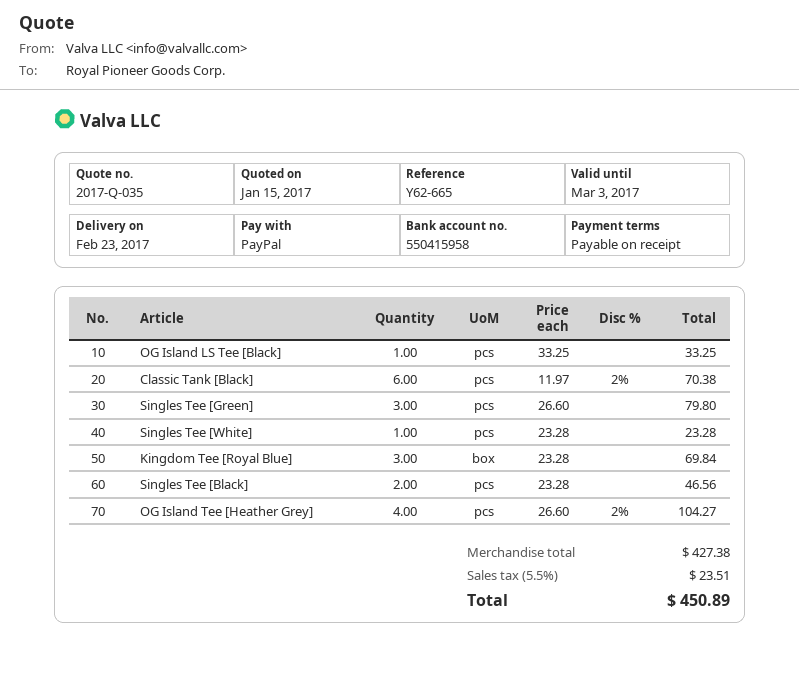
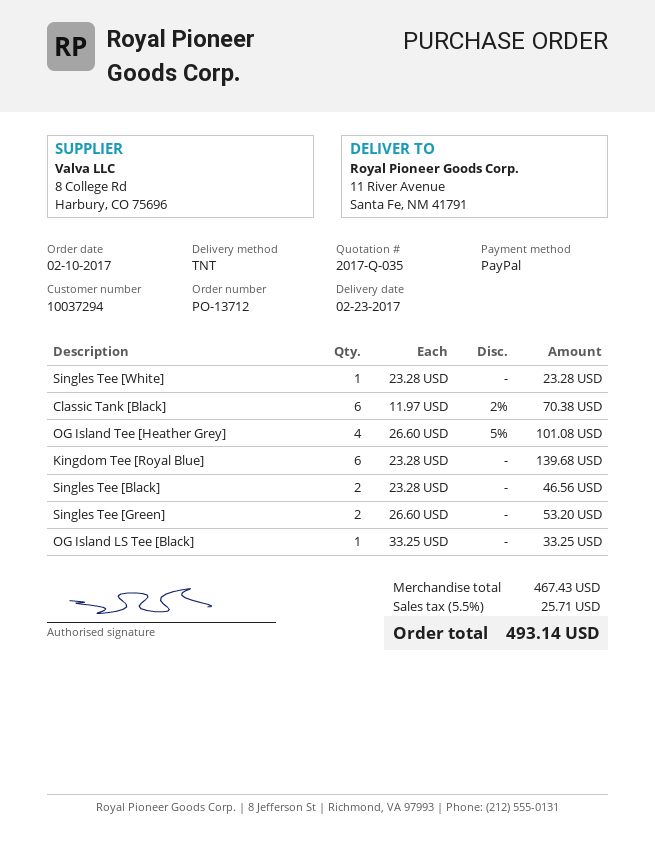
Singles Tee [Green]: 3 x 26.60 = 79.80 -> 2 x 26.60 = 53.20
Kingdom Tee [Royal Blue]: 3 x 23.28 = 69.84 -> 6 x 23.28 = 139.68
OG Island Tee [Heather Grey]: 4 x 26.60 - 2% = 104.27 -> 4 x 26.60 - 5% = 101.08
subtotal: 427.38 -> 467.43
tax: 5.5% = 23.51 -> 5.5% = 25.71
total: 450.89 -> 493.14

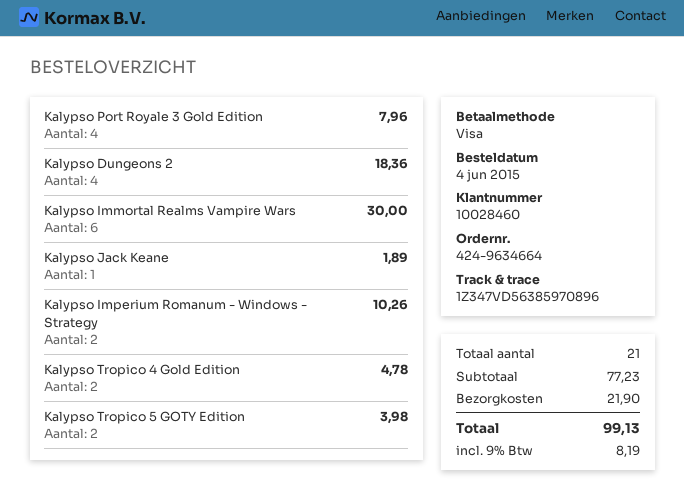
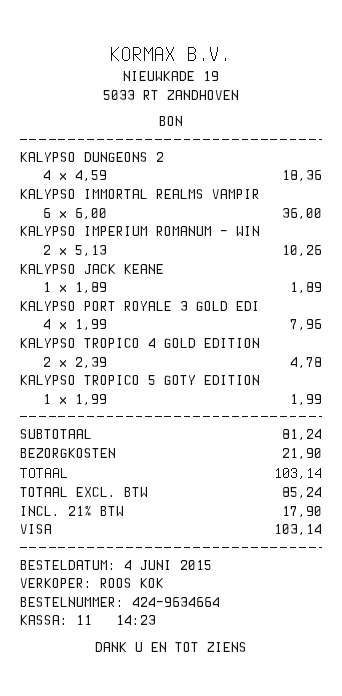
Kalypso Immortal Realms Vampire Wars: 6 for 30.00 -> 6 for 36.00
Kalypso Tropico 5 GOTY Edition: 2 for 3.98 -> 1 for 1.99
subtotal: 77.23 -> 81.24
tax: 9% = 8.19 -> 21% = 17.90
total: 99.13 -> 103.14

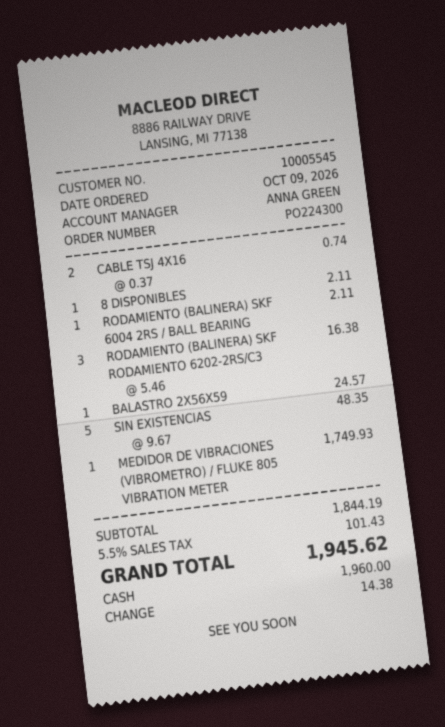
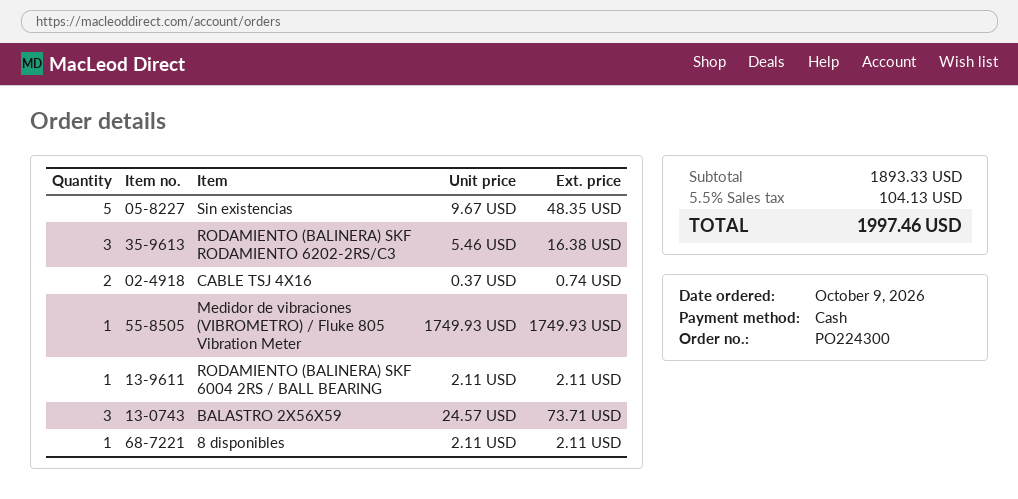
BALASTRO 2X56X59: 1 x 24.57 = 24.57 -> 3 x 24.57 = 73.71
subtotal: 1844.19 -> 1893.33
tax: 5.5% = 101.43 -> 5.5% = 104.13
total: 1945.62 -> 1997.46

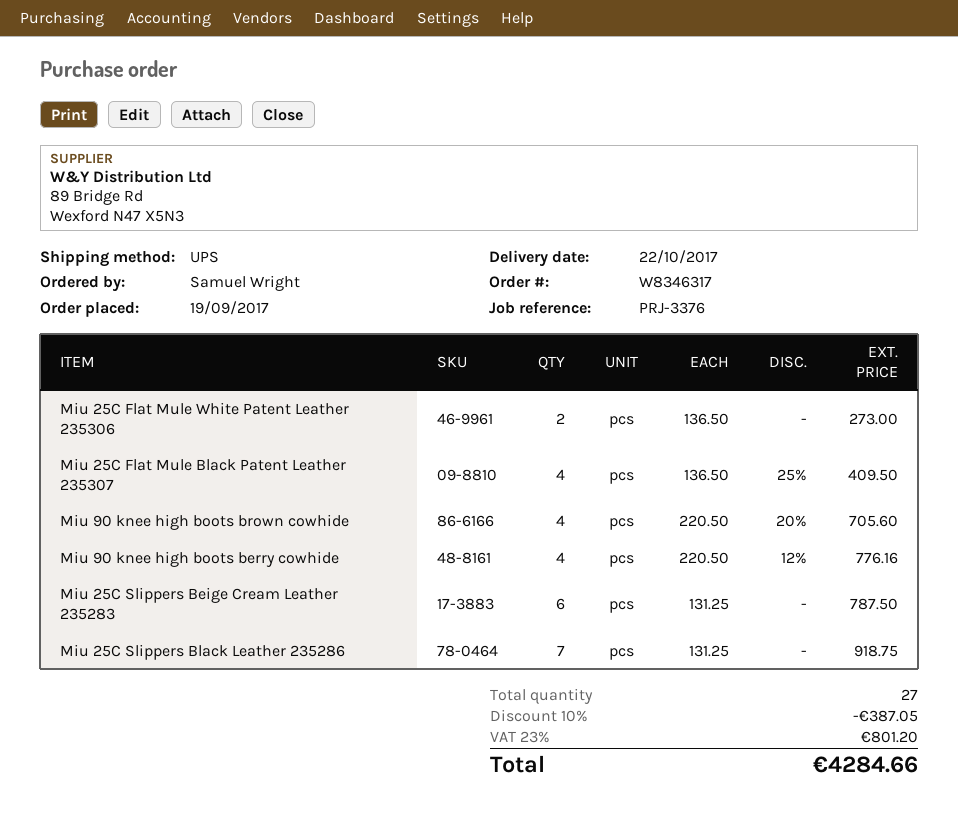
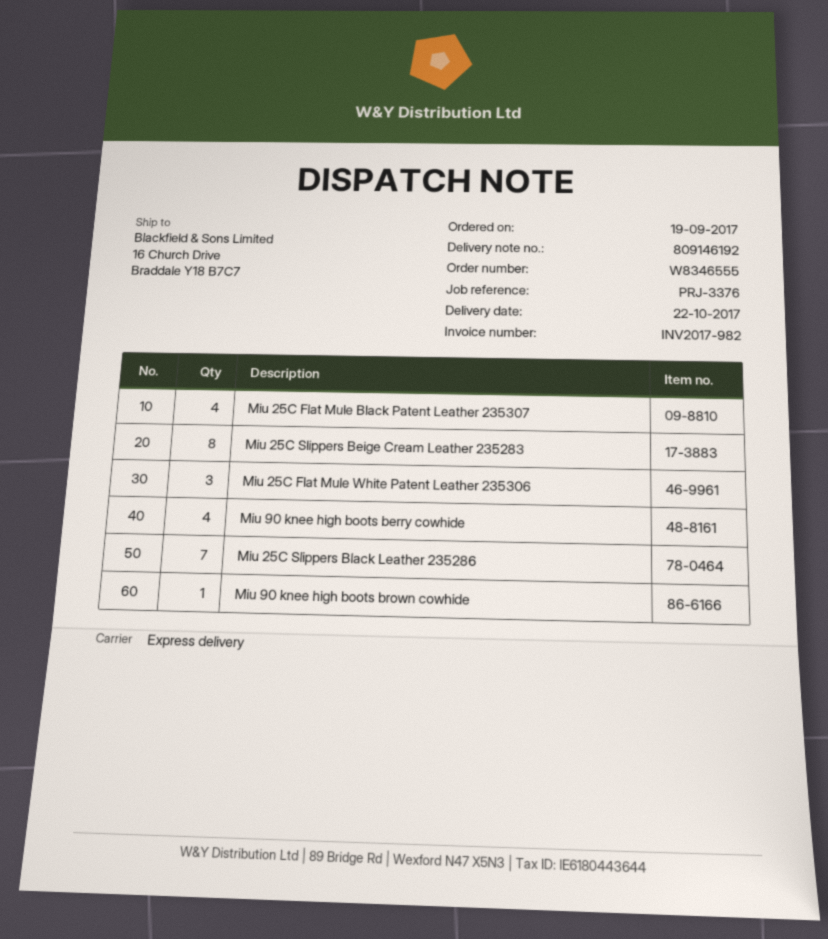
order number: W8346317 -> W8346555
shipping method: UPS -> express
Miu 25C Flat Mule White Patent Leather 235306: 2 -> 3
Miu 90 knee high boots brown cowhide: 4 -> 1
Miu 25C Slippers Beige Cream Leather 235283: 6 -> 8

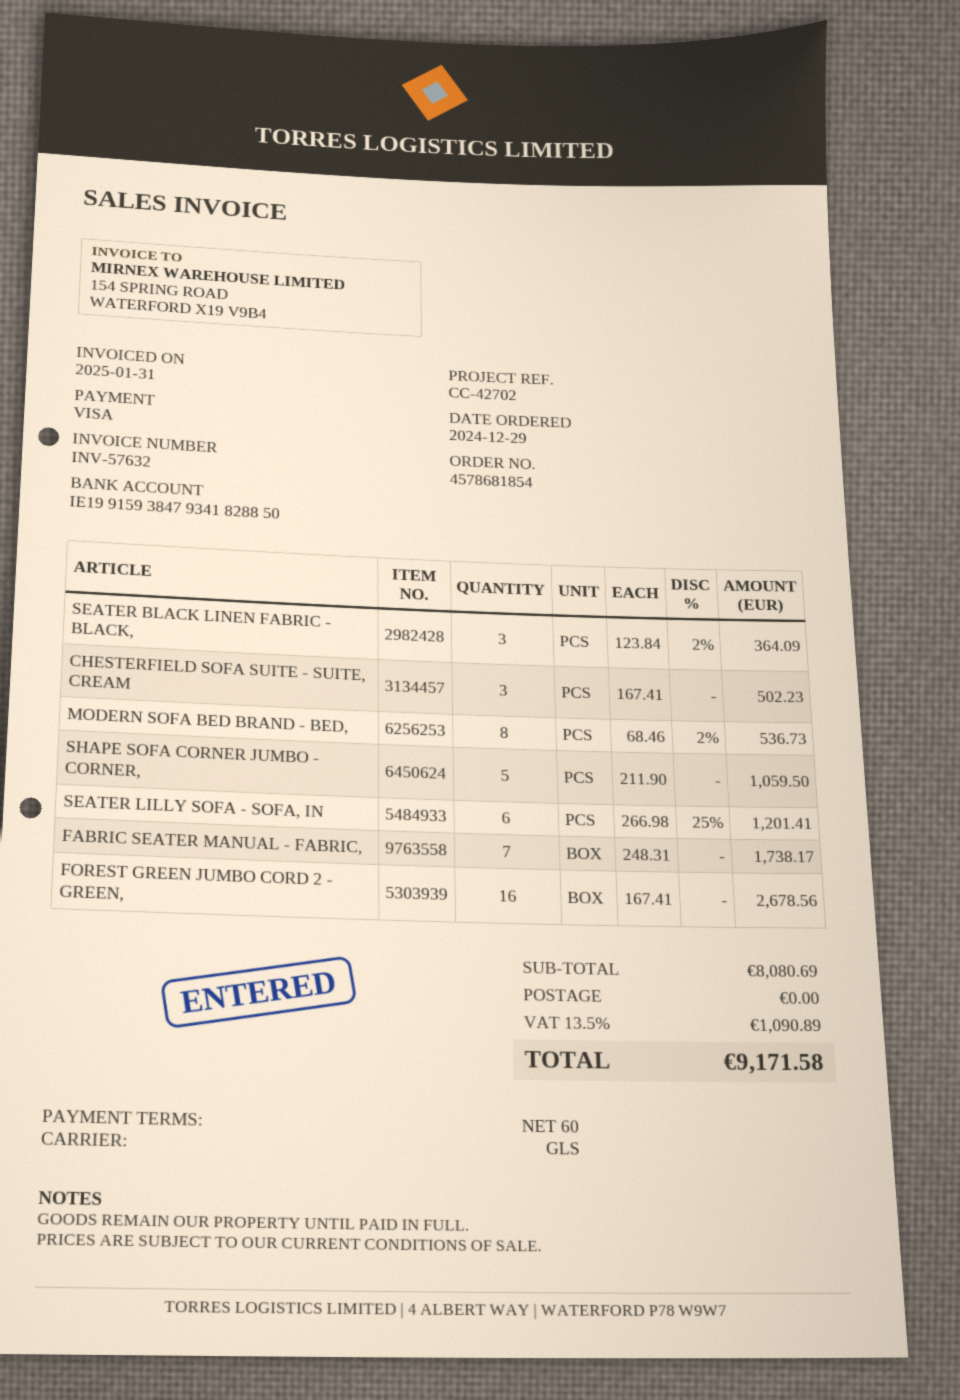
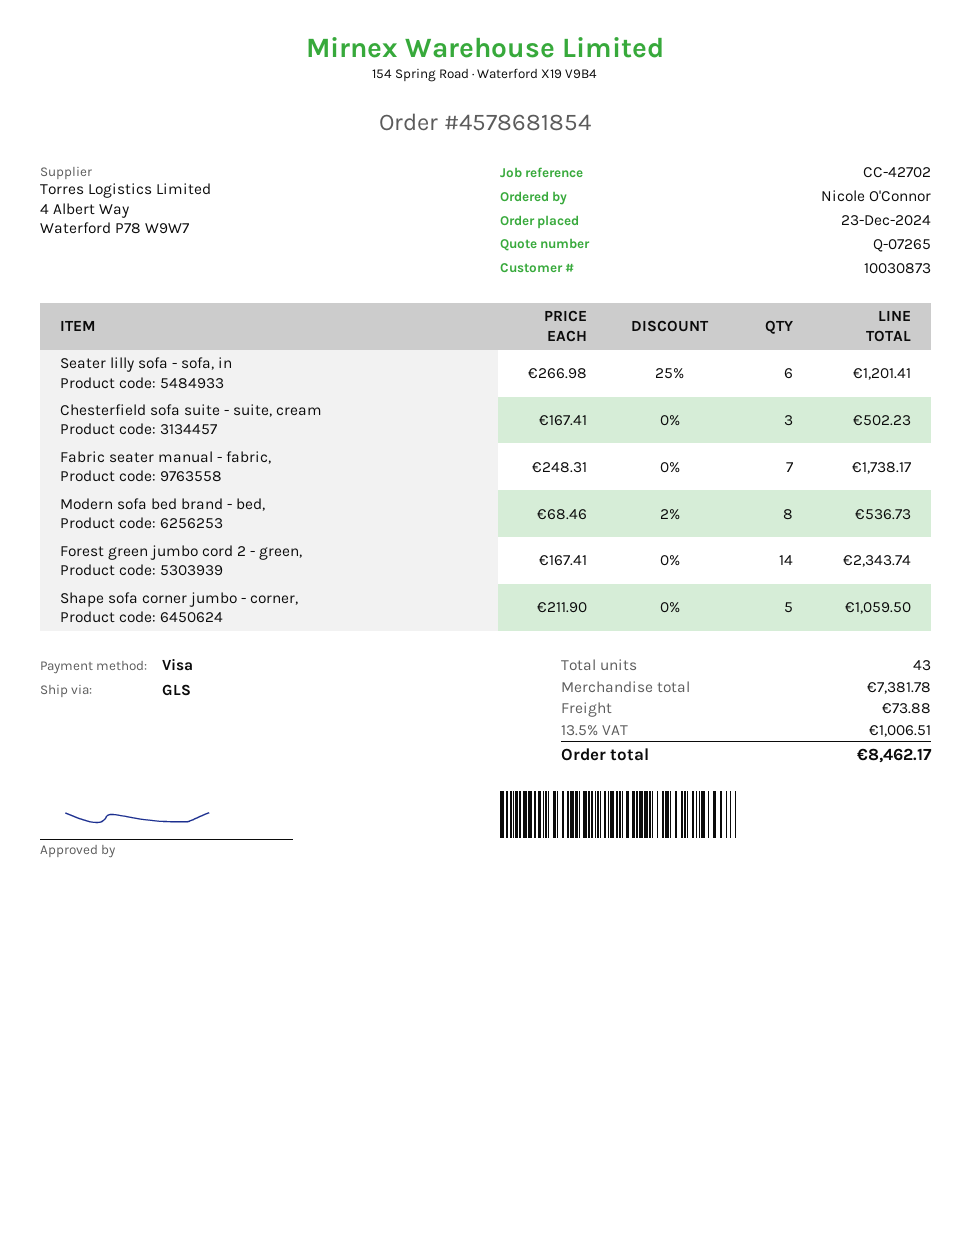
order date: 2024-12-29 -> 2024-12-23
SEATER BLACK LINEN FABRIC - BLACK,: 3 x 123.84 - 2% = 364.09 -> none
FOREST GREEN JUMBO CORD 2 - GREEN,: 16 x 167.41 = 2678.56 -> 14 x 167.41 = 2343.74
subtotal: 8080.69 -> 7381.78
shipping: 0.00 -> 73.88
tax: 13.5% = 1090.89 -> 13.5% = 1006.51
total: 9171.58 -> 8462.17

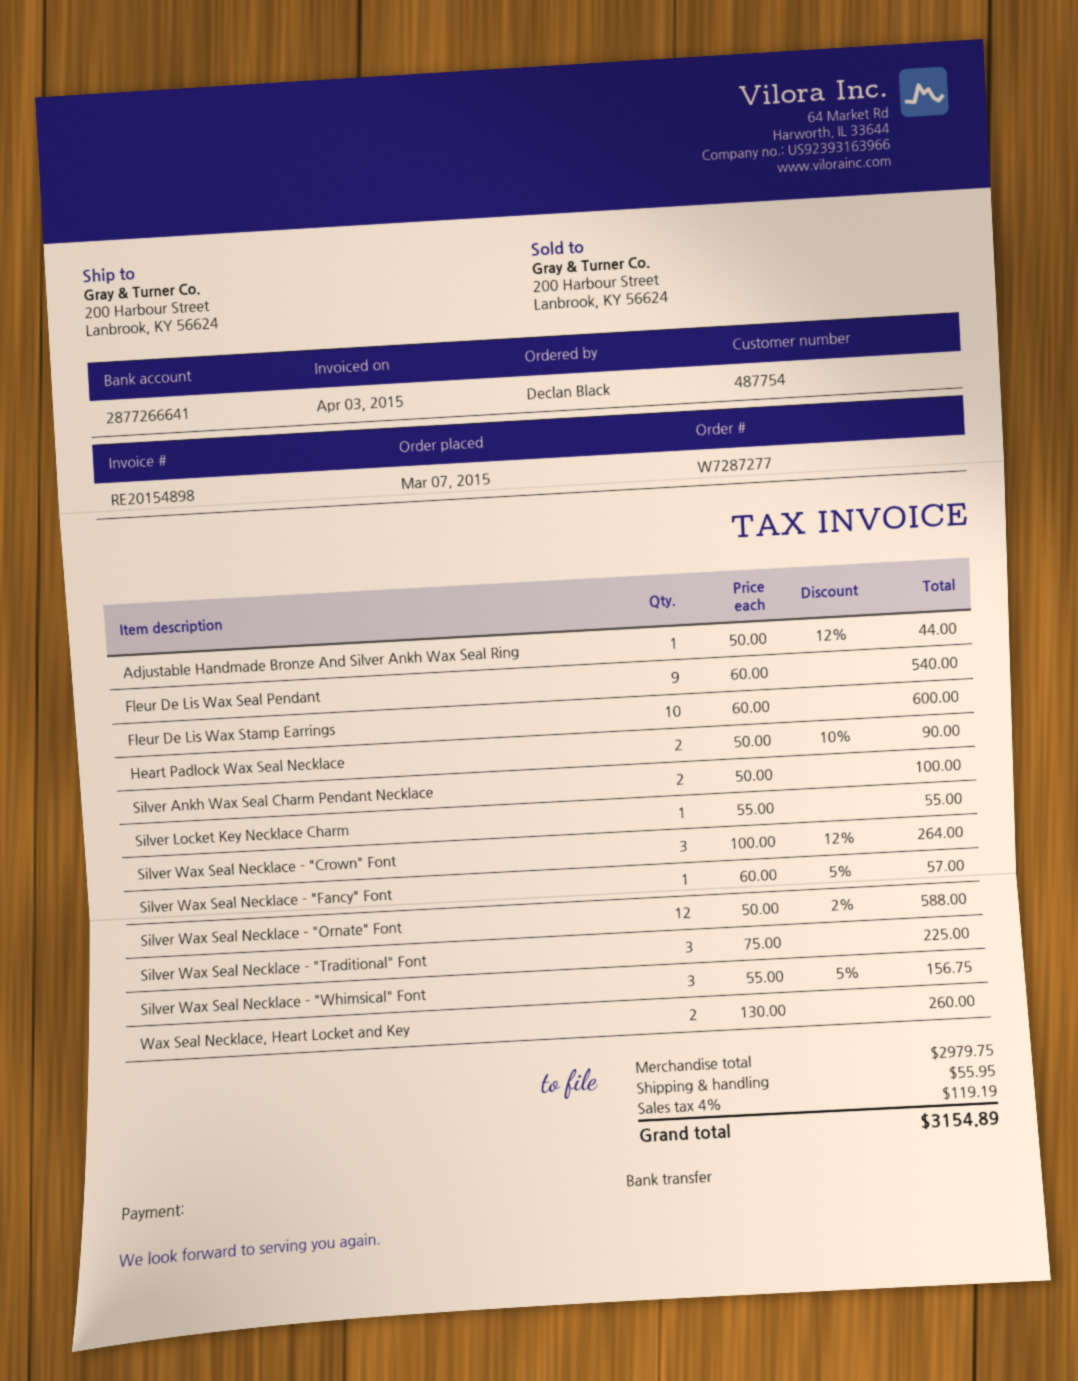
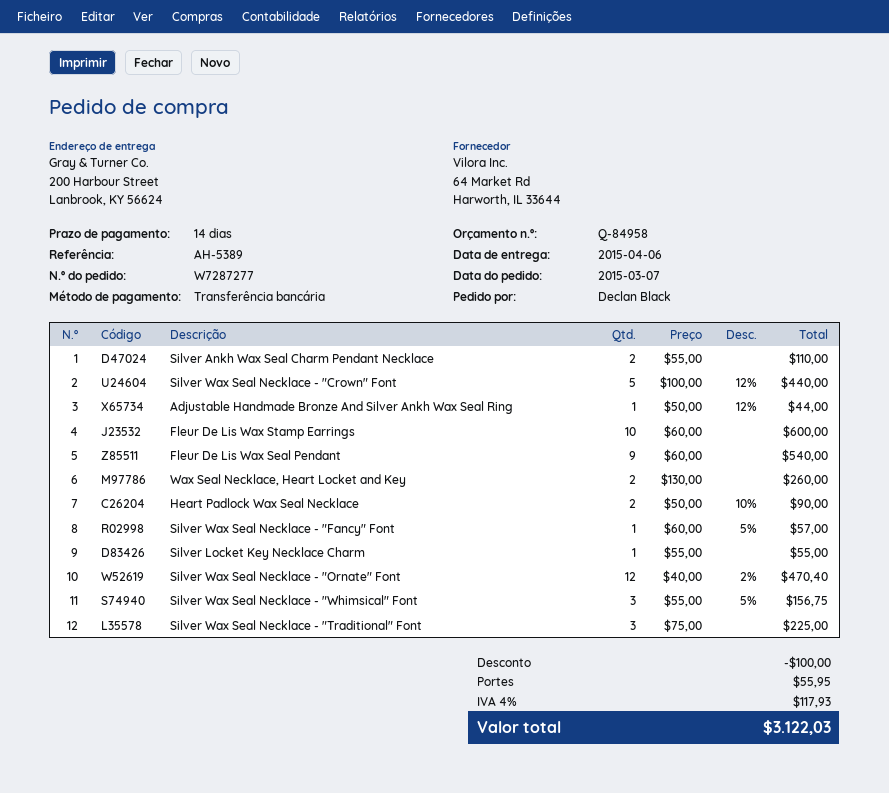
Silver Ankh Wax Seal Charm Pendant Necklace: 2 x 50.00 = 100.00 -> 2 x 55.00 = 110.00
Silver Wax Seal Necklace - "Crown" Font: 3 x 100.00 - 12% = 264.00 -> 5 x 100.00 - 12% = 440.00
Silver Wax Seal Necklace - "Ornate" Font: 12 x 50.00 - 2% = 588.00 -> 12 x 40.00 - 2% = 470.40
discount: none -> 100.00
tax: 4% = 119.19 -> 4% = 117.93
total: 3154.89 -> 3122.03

Problem details.
Keeping the pictures out, output the records from above exactly and completely.

Answer to this exercise.
Singles Tee [Green]: 3 x 26.60 = 79.80 -> 2 x 26.60 = 53.20
Kingdom Tee [Royal Blue]: 3 x 23.28 = 69.84 -> 6 x 23.28 = 139.68
OG Island Tee [Heather Grey]: 4 x 26.60 - 2% = 104.27 -> 4 x 26.60 - 5% = 101.08
subtotal: 427.38 -> 467.43
tax: 5.5% = 23.51 -> 5.5% = 25.71
total: 450.89 -> 493.14

Kalypso Immortal Realms Vampire Wars: 6 for 30.00 -> 6 for 36.00
Kalypso Tropico 5 GOTY Edition: 2 for 3.98 -> 1 for 1.99
subtotal: 77.23 -> 81.24
tax: 9% = 8.19 -> 21% = 17.90
total: 99.13 -> 103.14

BALASTRO 2X56X59: 1 x 24.57 = 24.57 -> 3 x 24.57 = 73.71
subtotal: 1844.19 -> 1893.33
tax: 5.5% = 101.43 -> 5.5% = 104.13
total: 1945.62 -> 1997.46

order number: W8346317 -> W8346555
shipping method: UPS -> express
Miu 25C Flat Mule White Patent Leather 235306: 2 -> 3
Miu 90 knee high boots brown cowhide: 4 -> 1
Miu 25C Slippers Beige Cream Leather 235283: 6 -> 8

order date: 2024-12-29 -> 2024-12-23
SEATER BLACK LINEN FABRIC - BLACK,: 3 x 123.84 - 2% = 364.09 -> none
FOREST GREEN JUMBO CORD 2 - GREEN,: 16 x 167.41 = 2678.56 -> 14 x 167.41 = 2343.74
subtotal: 8080.69 -> 7381.78
shipping: 0.00 -> 73.88
tax: 13.5% = 1090.89 -> 13.5% = 1006.51
total: 9171.58 -> 8462.17

Silver Ankh Wax Seal Charm Pendant Necklace: 2 x 50.00 = 100.00 -> 2 x 55.00 = 110.00
Silver Wax Seal Necklace - "Crown" Font: 3 x 100.00 - 12% = 264.00 -> 5 x 100.00 - 12% = 440.00
Silver Wax Seal Necklace - "Ornate" Font: 12 x 50.00 - 2% = 588.00 -> 12 x 40.00 - 2% = 470.40
discount: none -> 100.00
tax: 4% = 119.19 -> 4% = 117.93
total: 3154.89 -> 3122.03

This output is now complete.